People can submit their own stories online, and Loong and Nova are also planning pop-up story collection booths, including one at the Hester Street Fair, Hester and Essex streets, on Sept. 15 from 2 to 5 p.m.

The third artist who won a month-long residency on Ellis Island was Debra Scacco, a native Staten Islander who has lived in London for the past 16 years.

Scacco's previous work explored her conflicted relationship with her Italian roots, as she struggled to stay connected to her past while forging an independent future.

On Ellis Island, Scacco, 35, began researching her great-grandmother, who came to New York from Italy in 1921, and soon she was listening with fascination to oral histories of other Italian women who made the same journey around the same time.

The stories inspired Scacco to create a new version of a family tree, made from a replica of a wooden loom that was used in occupational therapy on Ellis Island in the early 1920s.

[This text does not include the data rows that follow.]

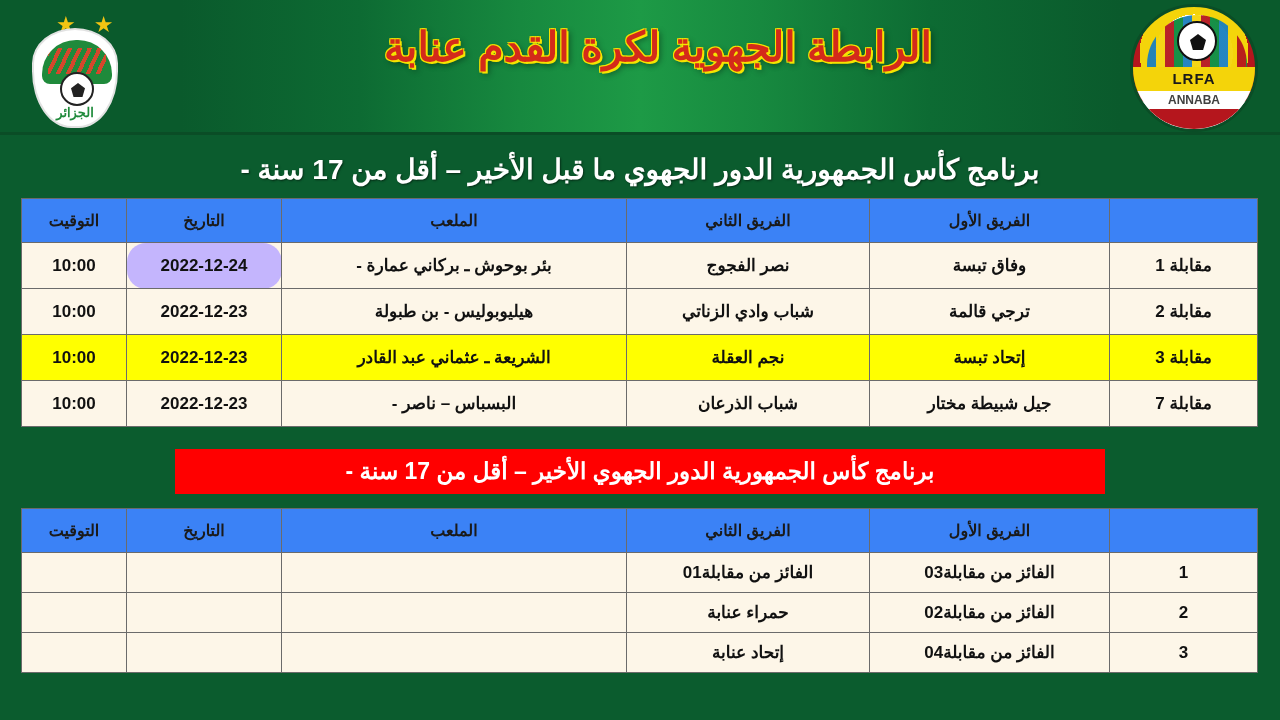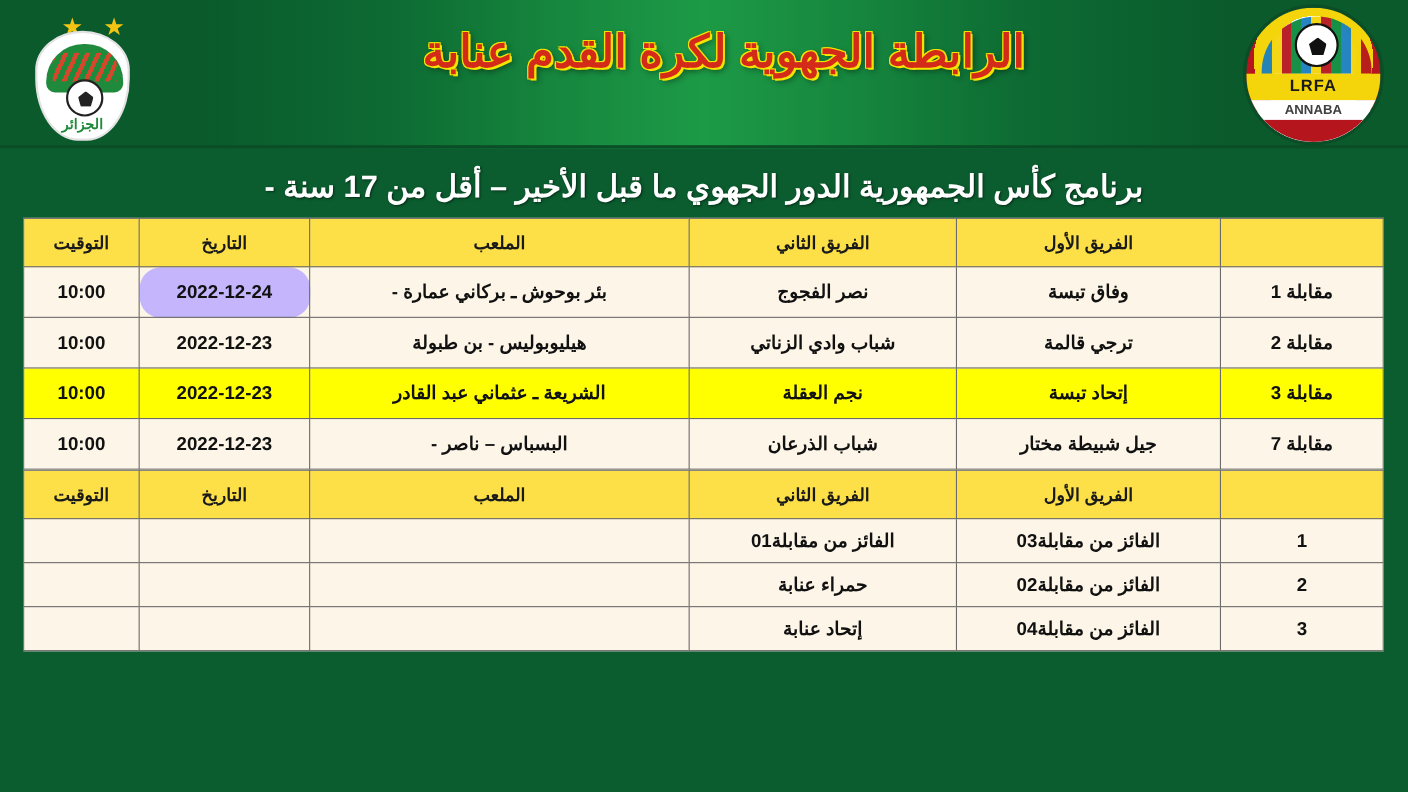--- a/index.html
+++ b/index.html
@@ -200,7 +200,7 @@
   }
   table, th, td { border: 1px solid #6b6b6b; }
   th {
-    background: #fde047;
+    background: #3b82f6;
     color: #1a1a1a;
     font-weight: bold;
     font-size: 16px;

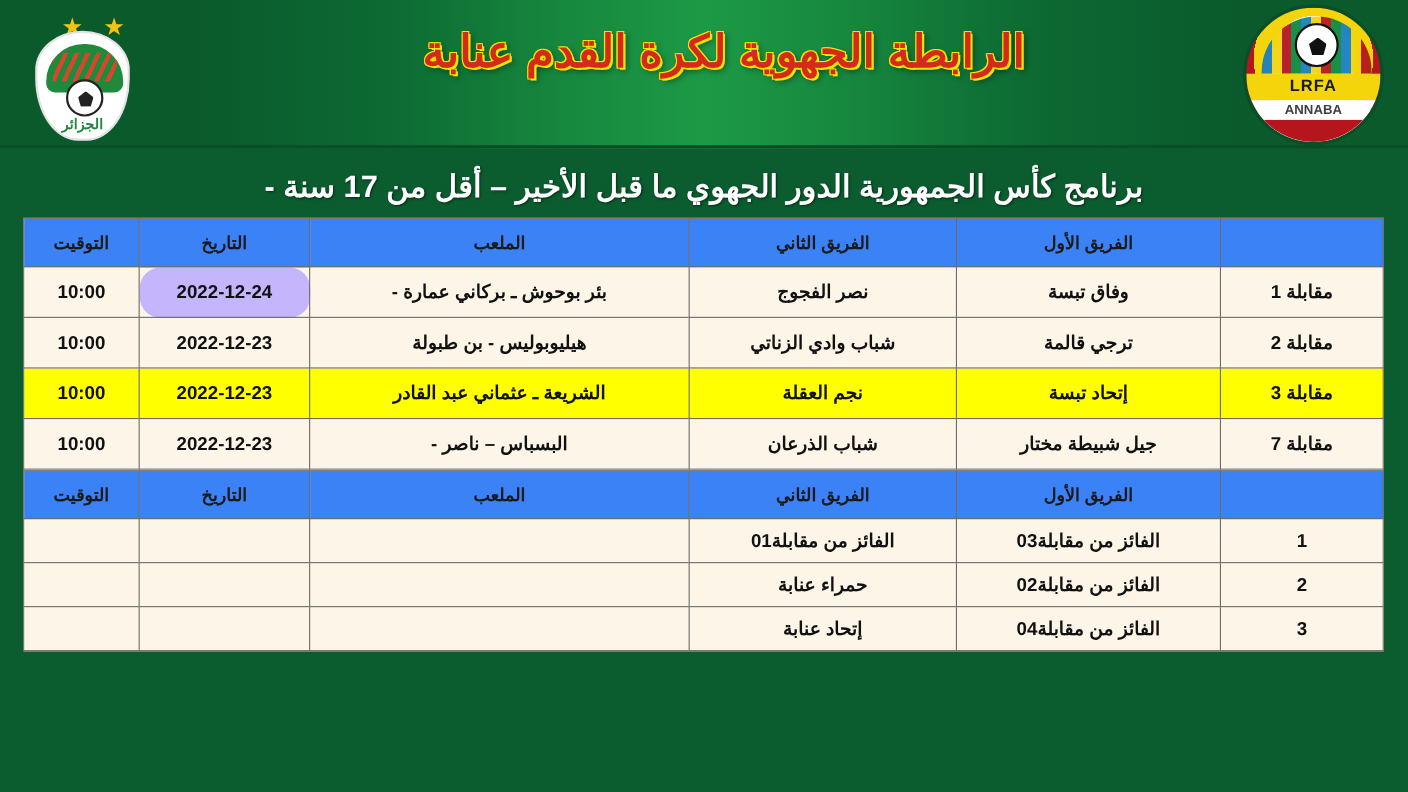--- a/index.html
+++ b/index.html
@@ -323,6 +323,7 @@
     </tbody>
   </table>
 
+  <div class="redbar">برنامج كأس الجمهورية الدور الجهوي الأخير – أقل من 17 سنة -</div>
 
   <table class="second-table">
     <colgroup>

On the loom, Scacco wove a tapestry of five different types of lace, each representing one category of person in her family's history: Italian/Sicilian woman, Sicilian girl, Italian/Sicilian man, Sicilian boy and American. Each piece of lace represents another branch in the tree of her personal history, going back to 1904.

"I want to make people think about where they came from and make people think about their own journey," Scacco said. "It's about engaging people to research and ask questions now and not wait."

Scacco titled the tapestry "Richiama," the Italian word "used when an Italian immigrant in America was ready to ‘call for’ their husbands, wives, sons, daughters, brothers, sisters," Scacco said in a statement accompanying the work.

Artwork from the residency program, which was sponsored by the National Park Service and New Jersey City University, will go on display in the late fall, when the Statue of Liberty reopens to the public.